Chromat's Spring 2021 Makeup Look Was Inspired by Gender Fluidity

Lia Clay

New York Fashion Week is doing things differently for the Spring 2021 season.

With outdoor events capped at 50 people due to COVID-19 restrictions, designers are debuting their new collections via live streams and digital lookbooks.

While so many events have been canceled and some brands deciding to forego showing at NYFW all together, what hasn't changed is the team at Chromat using their platform to celebrate individuality and spread messages of inclusivity.

For the brand's Spring 2021 collection, Chromat is premiering JOY RUN, a film by Tourmaline that continues to "reimagine athletics as a gender inclusive space."

The piece features student and transgender athletes advocates Andraya Yearwood and Terry Miller, as well as Chase Strangio, an attorney at the American Civil Liberties Union (ACLU) and transgender rights activist; Maya Margarita, a non-binary trans femme artist; Chella Man, a deaf, trans, genderqueer artist, maya finoh, a non-binary cultural worker; and Jerron Herman, a writer, artist, and dancer with cerebral palsy.

RELATED: Chromat's Becca McCharen-Tran on Why Expanding Sizing is a Priority

To help bring this celebration of bodies and movement to life, Chromat founder Becca McCharen-Tran turned to MAC Senior National Artist Fatima Thomas to conceptualize a makeup look that symbolizes gender fluidity.
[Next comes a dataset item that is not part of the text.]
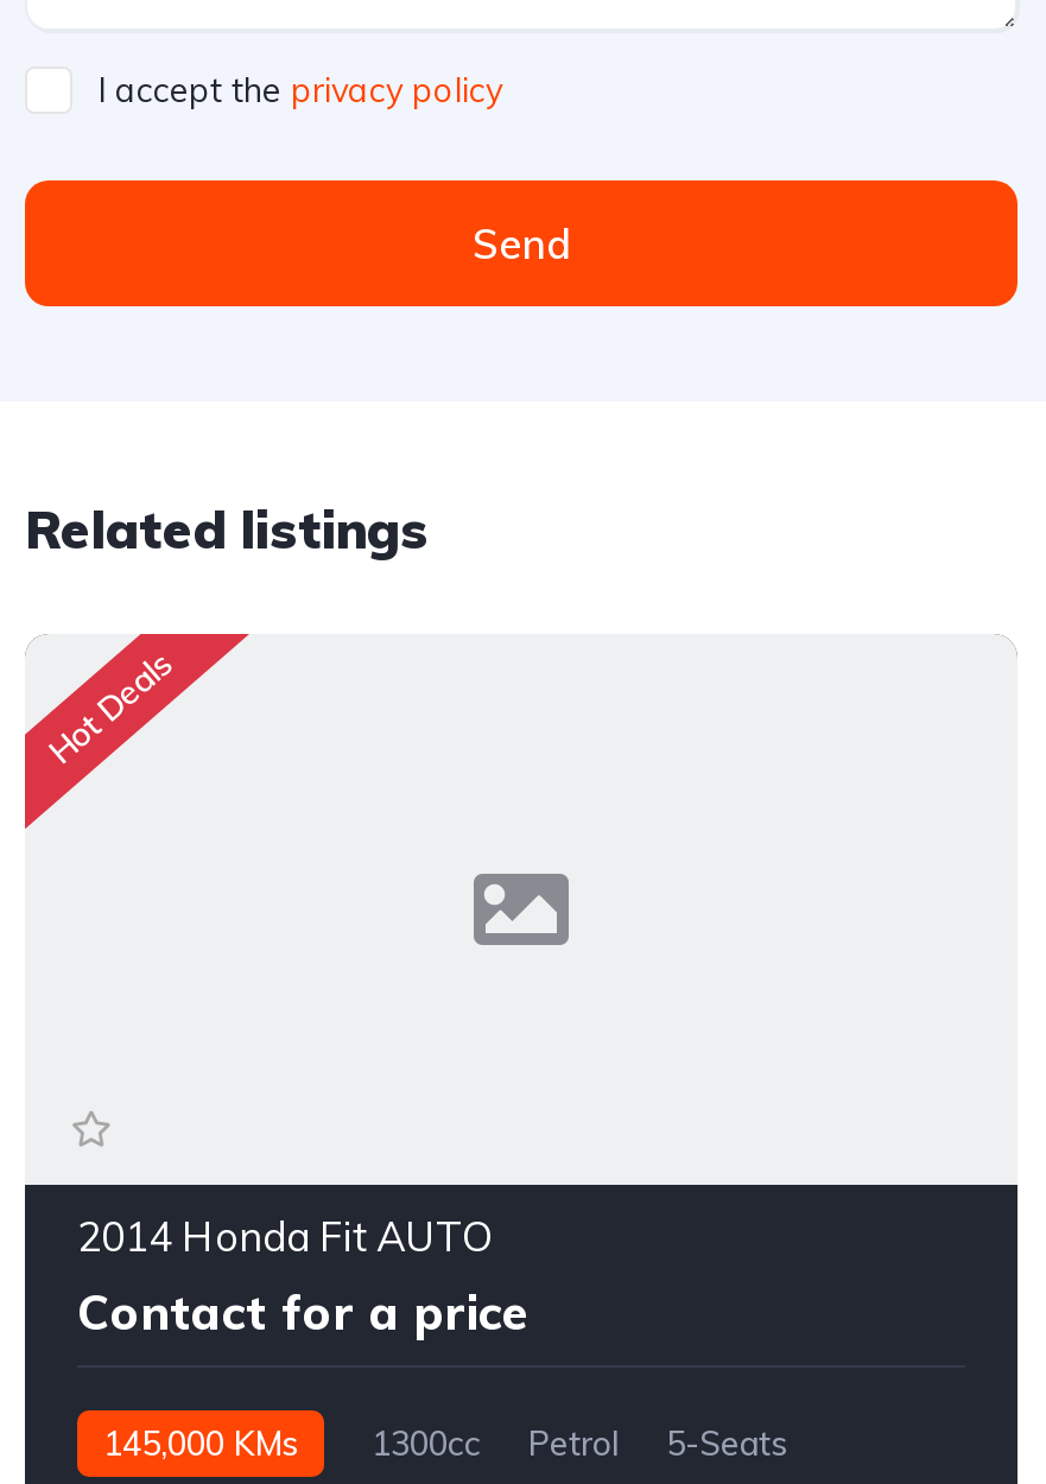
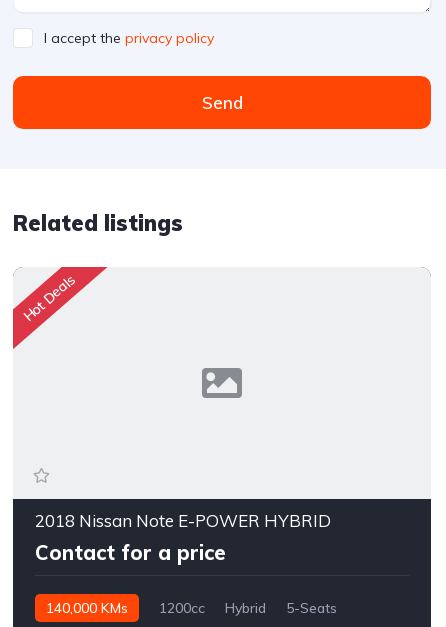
[77,1211,493,1261] 2014 Honda Fit AUTO -> [35,510,331,531] 2018 Nissan Note E-POWER HYBRID
[103,1423,619,1465] 145,000 KMs | 1300cc | Petrol -> [46,599,266,617] 140,000 KMs | 1200cc | Hybrid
Thomas created a joyful, colorful look that works well when wearing a face mask, our new normal for the foreseeable future.

Lia Clay

"This season, it was all about the ombré colors on the eyes!," Thomas says. "The ombré shades and liners were inspired by color spectrums and the beauty and possibility of abolishing the two-system gender binary and really embracing spectrums."

To get land on the bold eye makeup looks worn by the presentation's cast, Thomas used MAC Pro Acrylic Paint and Chromaline in shades of blue, green, yellow, and white, mixing them together to create custom colors.

After painting on a clean negative space line or soft abstract eyeshadow, Thomas added another layer of product to the looks to make the ombré shades really stand out. The makeup artist finished each look off with a few coats of MAC's In Extreme Dimension 3D Mascara in 3D Black.

Lia Clay

"Whether it's color-blocked with diffused edges or really graphic with sharp, strict edges, I mix matching pigments and eyeshadows on top to pull that great intensity," she says.

Lia Clay

The cast's mismatched nail art and natural hair textures tie in the collection and film's celebration of individuality and the delight we all experience when moving our bodies — a privilege we've come to appreciate even more while stuck at home during the pandemic.